This next batch contains a pleasant surprise: an essay by John Saker, a journalist and professional writer, but not a literary chap. His essay, Tracing the Arc, is a perfect little example of what we have been missing out on. Saker was a Tall Black between 1975 and 1987, long before Tab Baldwin and fame on the world stage. His ostensible subject is the hook shot, a basketball shot that Saker first saw in his mid-teens, unforgettably executed by a visiting American basketball player, a shot he determined to make his own. But the hook shot is just a way in to a beautiful piece that covers the whole court. Saker probes the role of sport (especially rugby) in New Zealand society and what beauty means to us, while also telling us a lot about basketball: how to practise, what playing in the US is like, the role of innovation, the pernicious effect of Michael Jordan on styles of play.
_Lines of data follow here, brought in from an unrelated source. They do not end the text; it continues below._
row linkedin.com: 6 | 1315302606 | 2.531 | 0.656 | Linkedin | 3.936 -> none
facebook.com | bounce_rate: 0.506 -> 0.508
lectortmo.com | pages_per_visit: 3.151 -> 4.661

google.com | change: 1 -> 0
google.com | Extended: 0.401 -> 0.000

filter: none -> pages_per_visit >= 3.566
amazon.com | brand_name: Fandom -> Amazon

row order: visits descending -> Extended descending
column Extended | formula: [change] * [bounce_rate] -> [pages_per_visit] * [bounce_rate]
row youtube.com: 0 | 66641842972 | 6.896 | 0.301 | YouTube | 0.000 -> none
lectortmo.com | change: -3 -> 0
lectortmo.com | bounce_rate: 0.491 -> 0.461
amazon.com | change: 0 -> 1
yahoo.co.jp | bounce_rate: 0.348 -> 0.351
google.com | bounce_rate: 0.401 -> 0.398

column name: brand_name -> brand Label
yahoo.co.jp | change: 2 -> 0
Saker is a stylist. He loves language, and knows how to use it; his touch is delicate and sure. Much like his approach to sport:

My spirit sank every time a scrum was called. I’d look across that dark cave and see the heads of the opposing locks, wedged between the thighs of their props, looking like victims of the Terror. I have never felt such a loss of self as when I was thrown into that brainless stew of tissue.

 

Avenues for self-expression are hard to find in the forward pack. The ball, the game’s restless energy source, was always ahead of us, behind us, above us. It was hardly ever there to cradle and demand decisions.

 

Or his appreciation of beauty:

To simplify the concept of beauty, and to sidestep its emotional demands, we decommissioned the word itself. Somewhere along the line, “beauty” was smother-tackled by New Zealanders and came to groggily as “you beauty” or “you beaut” or just “beaut”, all of which are only fuzzily connected with the real meaning of the word. Typical of our way with words – no one can be sure whether you’re taking an aesthetic position or not.

 

Tracing the Arc is a satisfying read, full of fresh insights, nifty little twists, the odd sideways anecdote that throws an oblique light on the subject. More than that, it communicates something of the intensely aesthetic appeal of sport, and reveals the different facets of that appeal to spectator and practitioner. And it explains something about the Tall Blacks’ amazing success in September 2002, when they left the star-studded US team languishing behind them in sixth place. “It was an unadorned, truthful kind of beauty,” Saker summarises, pulling together the threads of his essay and tying them off in a few deft movements, coolly appraising their achievement, yet (like his reader) watching from the sidelines with an ardent heart.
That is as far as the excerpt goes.